In [None]:
%matplotlib inline
import cv2
import matplotlib.pyplot as plt
from matplotlib import rcParams

rcParams['figure.figsize'] = 36,128

import os
import random
import json
import pandas as pd
from tqdm.auto import tqdm
from collections import defaultdict

In [None]:
RELEASE_DIR = "/checkpoint/miguelmartin/egoexo_data/dev/"  # NOTE: changeme

egoexo = {
    "takes": os.path.join(RELEASE_DIR, "takes.json"),
    "captures": os.path.join(RELEASE_DIR, "captures.json"),
    "physical_setting": os.path.join(RELEASE_DIR, "physical_setting.json"),
    "participants": os.path.join(RELEASE_DIR, "participants.json"),
    "visual_objects": os.path.join(RELEASE_DIR, "visual_objects.json"),
}


egoexo_pd = {}
for k, v in egoexo.items():
    egoexo_pd[k] = pd.read_json(open(v))

for k, v in egoexo.items():
    egoexo[k] = json.load(open(v))

In [None]:
num_traj_takes = sum(take["capture"]["has_trajectory"] for take in egoexo["takes"])
num_valid_traj_takes = sum(
    take["capture"]["has_trajectory"] and take["validated"]
    for take in egoexo["takes"]
)
num_traj_captures = sum(capture["has_trajectory"] for capture in egoexo["captures"])
num_valid_traj_captures = sum(
    capture["has_trajectory"] and (capture["timesync_validated"] > 0)
    for capture in egoexo["captures"]
)

takes_df = egoexo_pd["takes"]
captures_df = egoexo_pd["captures"]

validated_takes_df = takes_df[takes_df.validated > 0]
num_validated_takes = (takes_df.validated > 0).sum()
num_validated_captures = (captures_df.timesync_validated > 0).sum()
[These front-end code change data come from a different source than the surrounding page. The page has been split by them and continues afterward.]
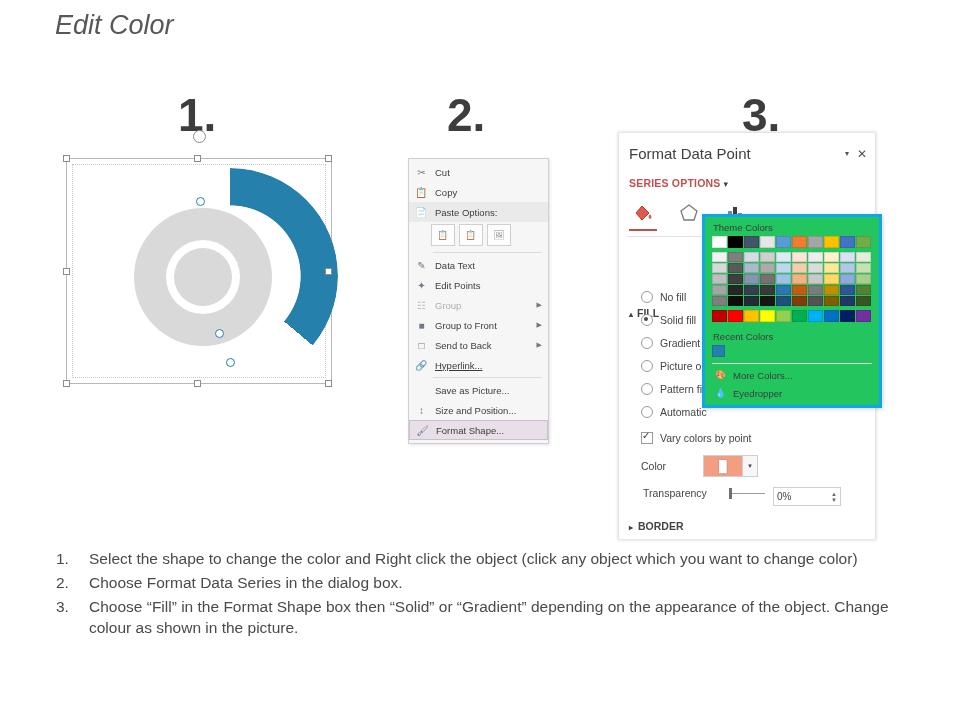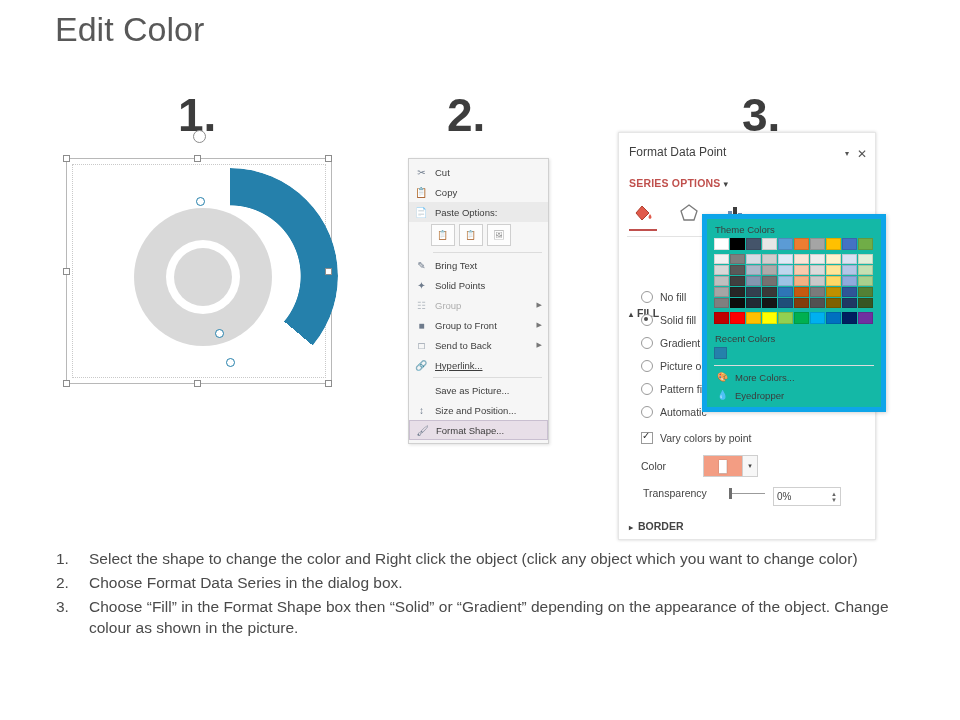--- a/index.html
+++ b/index.html
@@ -21,7 +21,8 @@
     position: absolute;
     left: 55px;
     top: 10px;
-    font-size: 34px;
+    font-size: 27px;
+    font-style: italic;
     color: #585858;
     font-family: "Liberation Sans", sans-serif;
   }

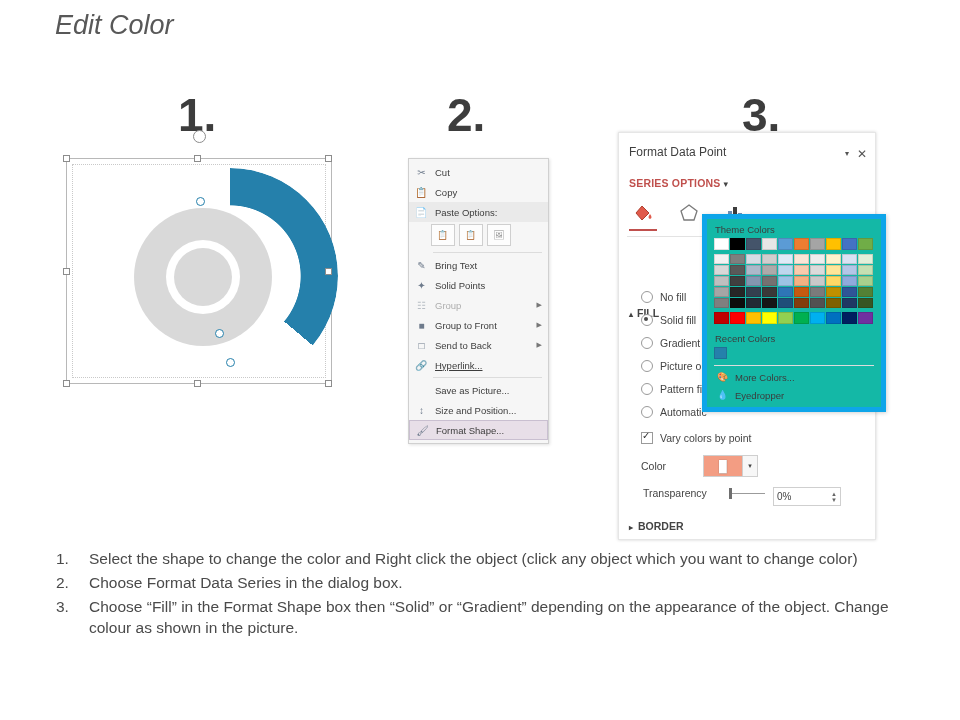--- a/index.html
+++ b/index.html
@@ -212,7 +212,7 @@
     position: absolute;
     left: 10px;
     top: 12px;
-    font-size: 12px;
+    font-size: 15px;
     color: #3f3f3f;
   }
   .fdp-close {

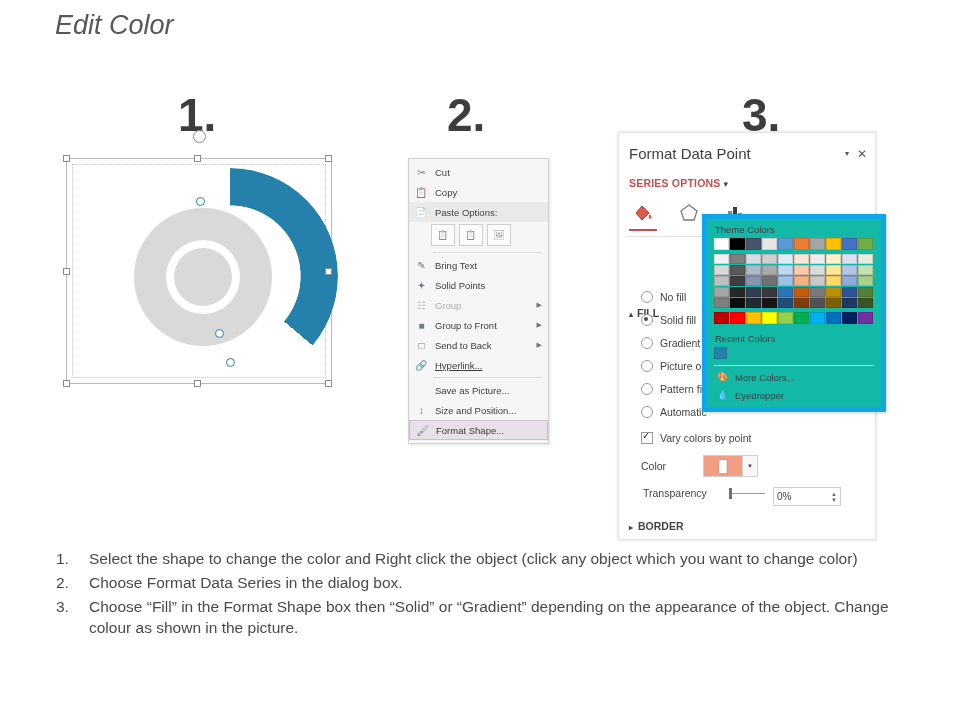--- a/index.html
+++ b/index.html
@@ -438,8 +438,8 @@
     left: 702px;
     top: 214px;
     width: 174px;
-    background: #14b8a6;
-    border: 5px solid #0ea5e9;
+    background: #22c55e;
+    border: 3px solid #0ea5e9;
     box-shadow: 1px 1px 4px rgba(0,0,0,0.18);
     font-size: 9.5px;
     color: #3c3c3c;

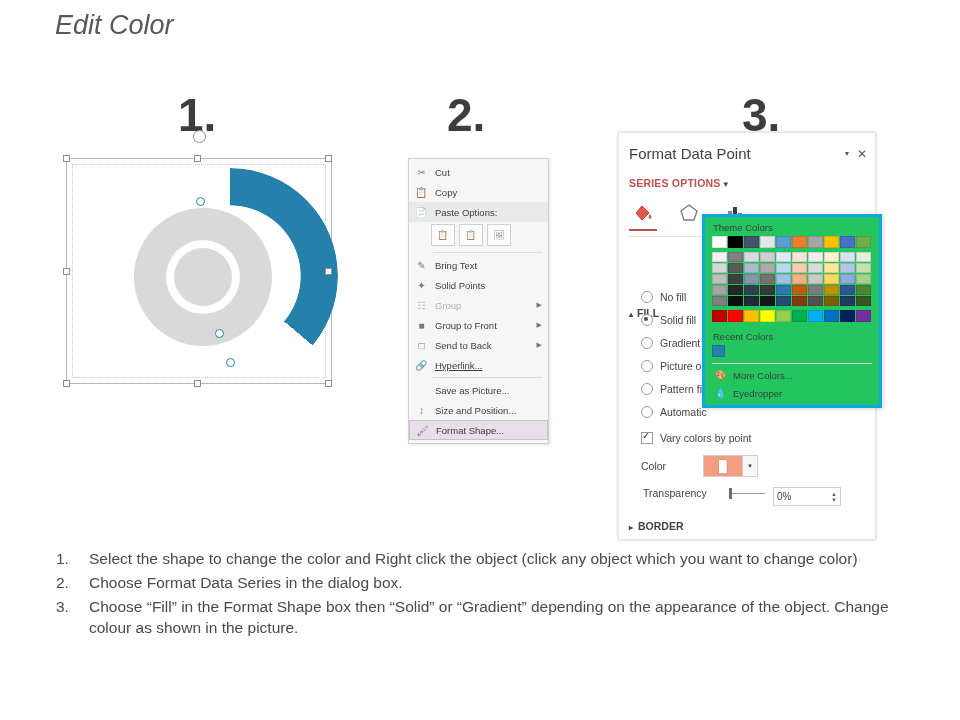--- a/index.html
+++ b/index.html
@@ -567,7 +567,7 @@
 
   <div class="ctx-item">
     <span class="ci-icon">✎</span>
-    <span class="ci-label">Bring Text</span>
+    <span class="ci-label">Data Text</span>
   </div>
 
   <div class="ctx-item">

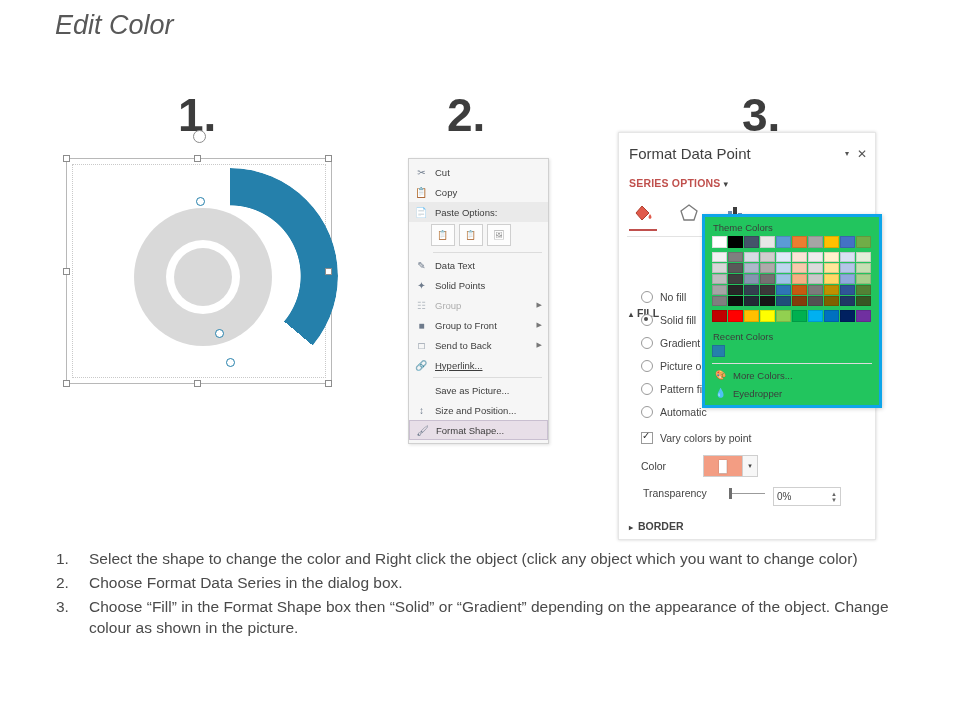--- a/index.html
+++ b/index.html
@@ -572,7 +572,7 @@
 
   <div class="ctx-item">
     <span class="ci-icon">✦</span>
-    <span class="ci-label">Solid Points</span>
+    <span class="ci-label">Edit Points</span>
   </div>
 
   <div class="ctx-item disabled">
assert len(validated_takes_df) == num_validated_takes

num_takes = len(takes_df)
num_captures = len(captures_df)

print("Summary Stats\n-------------")
print(f"Number of Validated Captures: {num_validated_captures} / {num_captures}")
print(
    f"Number of Captures w/ Trajectory (&validated): {num_traj_captures} (valid={num_valid_traj_captures}) / {num_captures} (valid={num_validated_captures}))"
)
print(f"Number of Validated Takes: {num_validated_takes} / {num_takes}")
print(
    f"Number of Takes w/ Trajectory (&validated): {num_traj_takes} (valid={num_valid_traj_takes}) / {num_takes} (valid={num_validated_takes}))"
)
print(
    f"Number of Narrated Takes: {takes_df.is_narrated.sum()} / {num_validated_takes} (total takes={num_takes})"
)
print(
    f"Take Hours Validated (All): {(validated_takes_df.duration_sec.sum() / 3600):.4f}hrs ({(takes_df.duration_sec.sum() / 3600):.4f}hrs)"
)
print(f"Mean Take Duration: {(takes_df.duration_sec.mean() / 60):.4f}mins")
print()
print("Take Scenarios\n-------------")
for k, v in takes_df.groupby("task_name").count()["take_uid"].to_dict().items():
    print(f"{k}: {v}")

print()
print()

ps_counts = defaultdict(int)
for _, take in takes_df.iterrows():
    ps_counts[take["physical_setting_uid"]] += 1

print(f"Number of unique physical settings for takes: {len(ps_counts)}")
print()
print("Number of takes per physical setting\n----------------------")
for k, v in ps_counts.items():
    print(f"{k}: {v}")

print()

In [None]:
num_physical = len(
    egoexo_pd["captures"]
    .groupby("physical_setting_uid")
    .count()["capture_uid"]
    .to_dict()
)
print(f"Number of all possible physical settings: {num_physical}")

# Read Video Data

The videos we reccomend to read are the synchronized videos trimmed for each take. You 
can access the locations of these with `egoexo["takes"]` which corresponds to 
the `take.json` file from the `RELEASE_DIR`.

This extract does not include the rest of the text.